The more I dig into Node-Red the more I end up coding my own routines – and the internal function has nice colour coding etc but eventually you start to get a little frustrated with the internal editor especially if you are used to using an IDE.

tmpA7E2It just so happens that some enterprising chap has come up with a function node that allows you to use functions held in separate documents! It is called FILE FUNCTION. And so it was that I went looking for an IDE that would ease programming of the Node.JS code and hopefully other stuff as well. Code Lobster describes itself as “PHP Edition” but has plug-ins for various other languages including something that is new to me – AngularJS. So off I went for the free edition – you’ll find that here.  http://www.codelobster.com/

I ended up with the pro edition but the differences are not as marked as you might think. I was impressed by the intelligent lookup – though when editing a .JS file a little bemused as to why SOME intellisense didn’t work – for example “msg.payload.” only offered “switch” whereas I was after .substring, however it was nice to be able to look at structures I’d created and have the facilities of a full IDE – something I miss a lot when editing in Node-Red editor itself (I’m not complaining – it’s free for heaven’s sake but one always wants more).

That of course is not what Codelobster is about … it’s a PHP editor and allows for full debugging and visual development. It did catch me out – when I wrote a simple one-liner PHP program and tried to “run” the program in the preview mode.
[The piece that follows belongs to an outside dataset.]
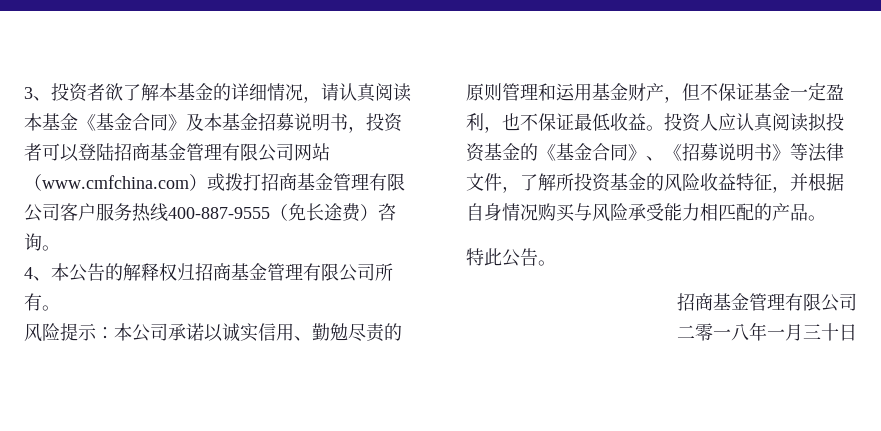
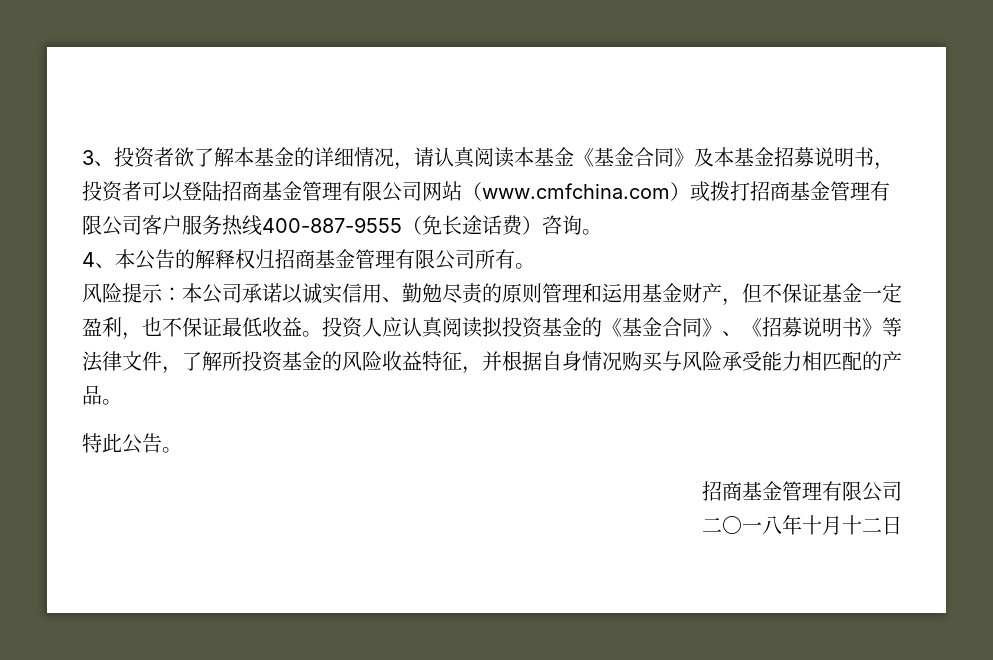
- 3、投资者欲了解本基金的详细情况，请认真阅读本基金《基金合同》及本基金招募说明书，投资者可以登陆招商基金管理有限公司网站（www.cmfchina.com）或拨打招商基金管理有限公司客户服务热线400-887-9555（免长途费）咨询。
+ 3、投资者欲了解本基金的详细情况，请认真阅读本基金《基金合同》及本基金招募说明书，投资者可以登陆招商基金管理有限公司网站（www.cmfchina.com）或拨打招商基金管理有限公司客户服务热线400-887-9555（免长途话费）咨询。
- 二零一八年一月三十日
+ 二〇一八年十月十二日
That failed of course because at least by default, Codelobster assumes you have a working local webserver “http://localhost/whatever/php” which I don’t – but that will be rectified soon.

There is FTP support – which is just as well as I edit everything on my PC and then fire it off to the Raspberry Pi!

I could rant on for ages and no doubt will at some time – but for now if you are interested in playing with their free version (which needs a key but I understand that will soon disappear) it’s in the link above.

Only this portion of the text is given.